Dioxine d'Albertville : les ex-ministres devant le juge
Convoquées sur l'affaire de pollution par une usine
d'incinération, Lepage et Voynet ont été entendues. Barnier, lui, a
esquivé.
www.liberation.fr/page.php?Article=350700
par Olivier BERTRAND, QUOTIDIEN : jeudi 12 janvier 2006
Albertville envoyé spécial
Après les préfets, les ministres. Selon nos informations, Michel Barnier, Corinne Lepage et Dominique Voynet, ministres successifs de l'Environnement de 1993 à 2002, étaient convoqués cette semaine par une juge d'instruction d'Albertville. La magistrate enquête sur une pollution de la vallée par les dioxines d'une usine d'incinération. Dominique Voynet, qui a passé plus de deux heures, hier, dans le cabinet de la juge, précise que cette dernière souhaitait les entendre comme témoins. «On ne peut que se réjouir que les responsables disposant d'informations participent à l'établissement des responsabilités dans cette pollution», ajoute l'écologiste, ministre de 1998 à 2002. Corinne Lepage (en poste de 1995 à 1997) a été entendue mardi. Les deux femmes se seraient montrées coopératives, estimant n'avoir rien à se reprocher dans ce dossier. En revanche, Michel Barnier (ministre de 1993 à 1995) était convoqué lundi, mais il n'a pas daigné se rendre chez la juge.

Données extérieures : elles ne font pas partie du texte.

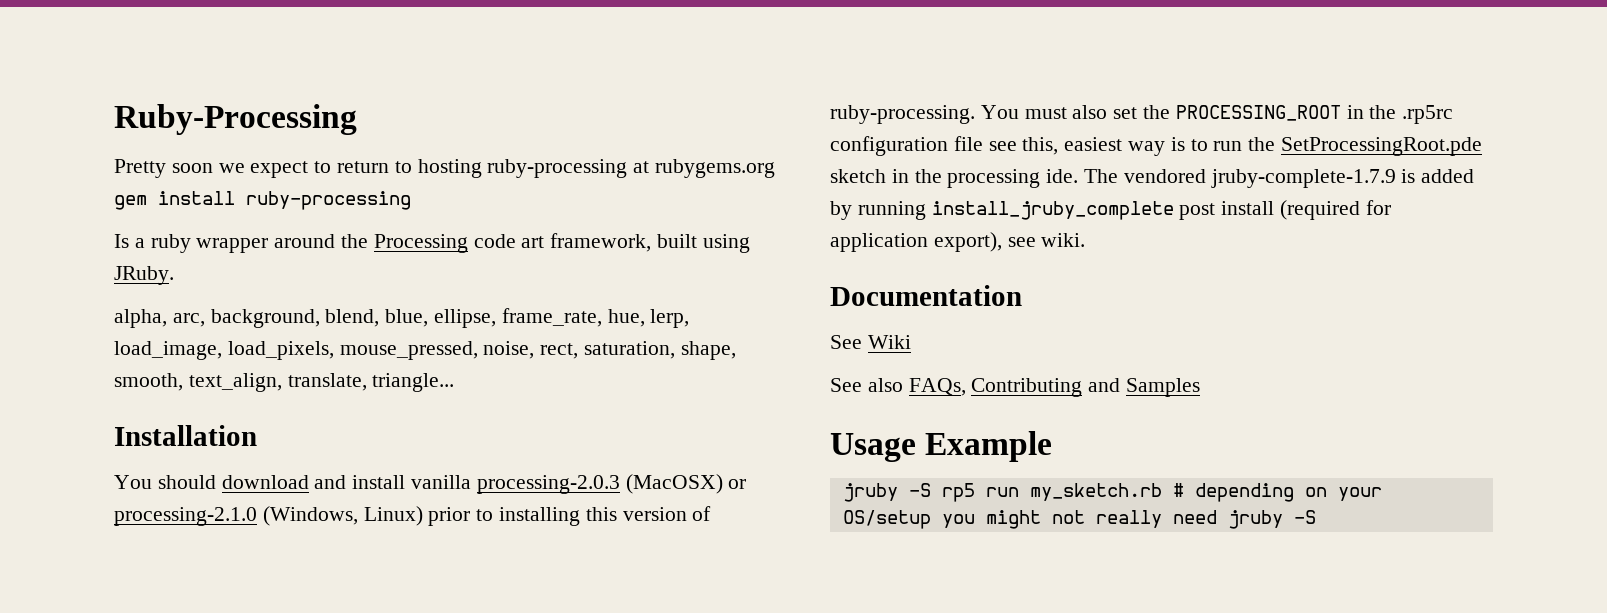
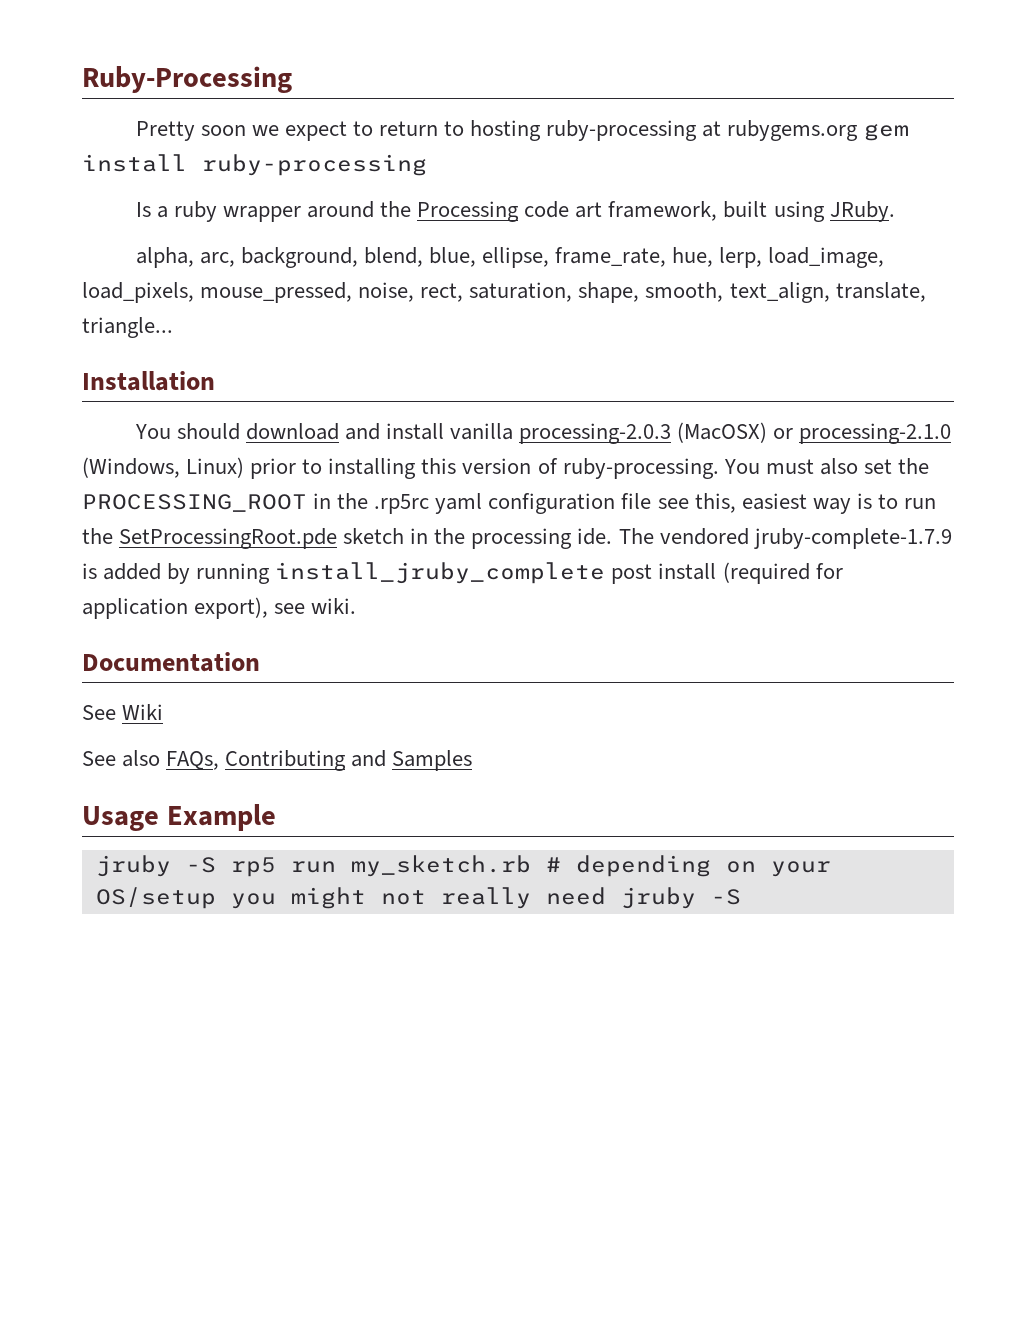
(1454, 114) none -> [435,493,483,514] yaml

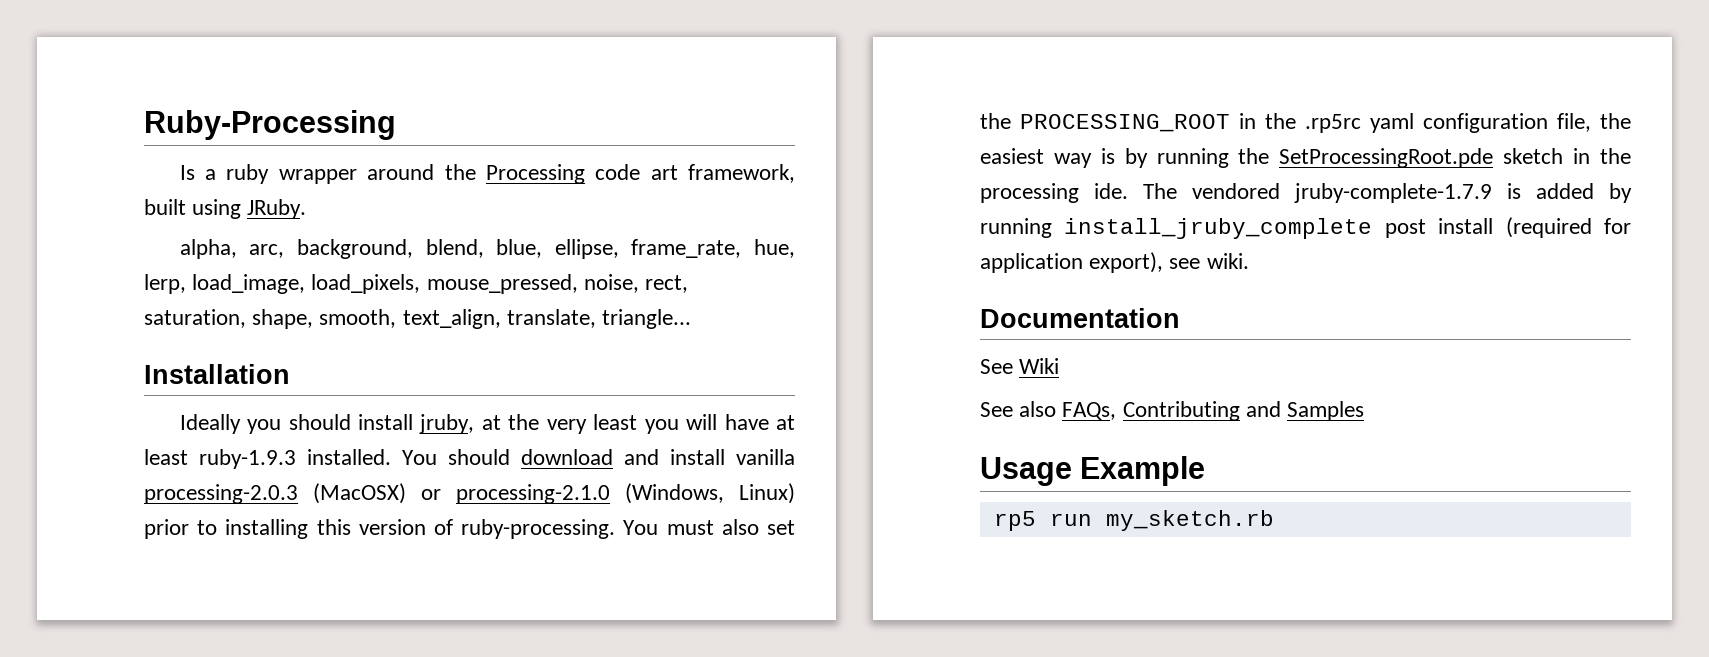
[135,120,909,141] [82,154,427,176] // Pretty soon we expect to return to hosting ruby-processing at rubygems.org gem install ruby-processing -> (396, 125) none
(215, 381) none -> [179,414,795,434] [144,449,391,469] Ideally you should install jruby, at the very least you will have at least ruby-1.9.3 installed.
[621,493,736,513] file see this, -> [1557,113,1631,132] file, the
[877,494,936,509] to run -> [1124,148,1229,168] by running
[95,855,216,877] jruby -S -> (1206, 471) none
[545,855,831,877] [95,887,741,909] # depending on your OS/setup you might not really need jruby -S -> (1274, 520) none

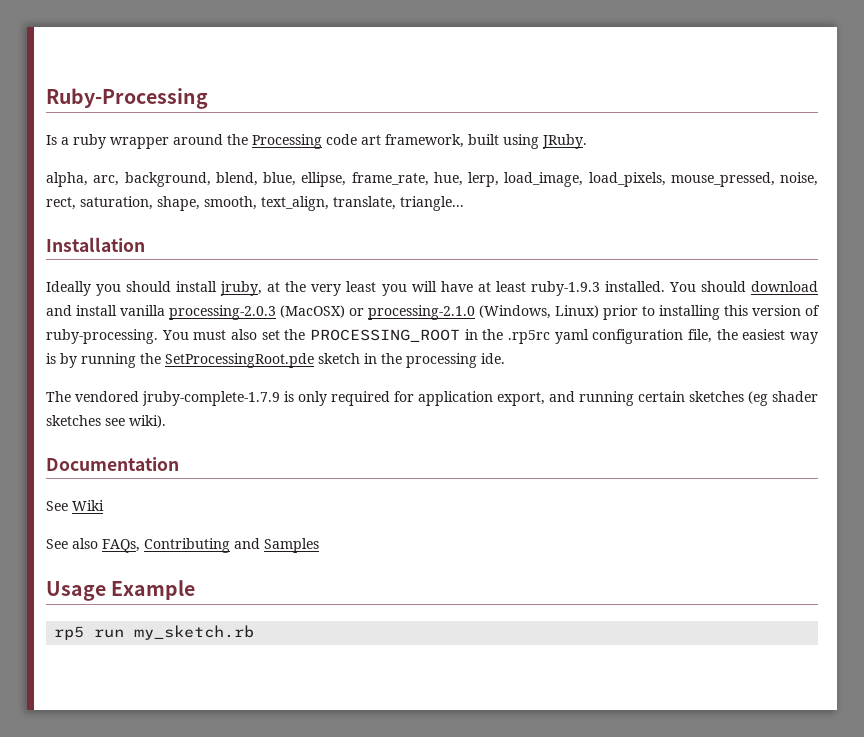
(1128, 191) none -> (505, 358) //
[1536,183,1632,203] [980,217,1631,239] [980,252,1249,273] added by running install_jruby_complete post install (required for application export), see wiki. -> [298,391,818,406] [46,415,166,428] only required for application export, and running certain sketches (eg shader sketches see wiki).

La magistrate cherche à comprendre comment l'administration a pu laisser fonctionner une installation classée alors que tout le monde la savait hors normes et polluante. L'usine de Gilly-sur-Isère, aux portes d'Albertville, avait été construite en 1984, époque où la législation était encore très tolérante. Puis un arrêté ministériel a fixé un cadre plus contraignant en janvier 1991, tout en donnant aux exploitants un calendrier pour se mettre aux normes, avec des étapes en 1992, en 1995 et en 2000. Le syndicat intercommunal qui exploite l'usine n'a respecté aucune de ces étapes et s'est de plus en plus éloigné des normes.
A partir de 1992 par exemple, il fallait séparer cendres fines et mâchefers (substances solides restant après combustion), et ces mâchefers devaient être stockés sur une aire étanche pour recueillir le jus d'écoulement. A Gilly, on a continué de jeter sans façon cendres et mâchefers dans un étang proche. Ils s'y trouvent toujours, comme l'ont constaté des plongeurs de la gendarmerie .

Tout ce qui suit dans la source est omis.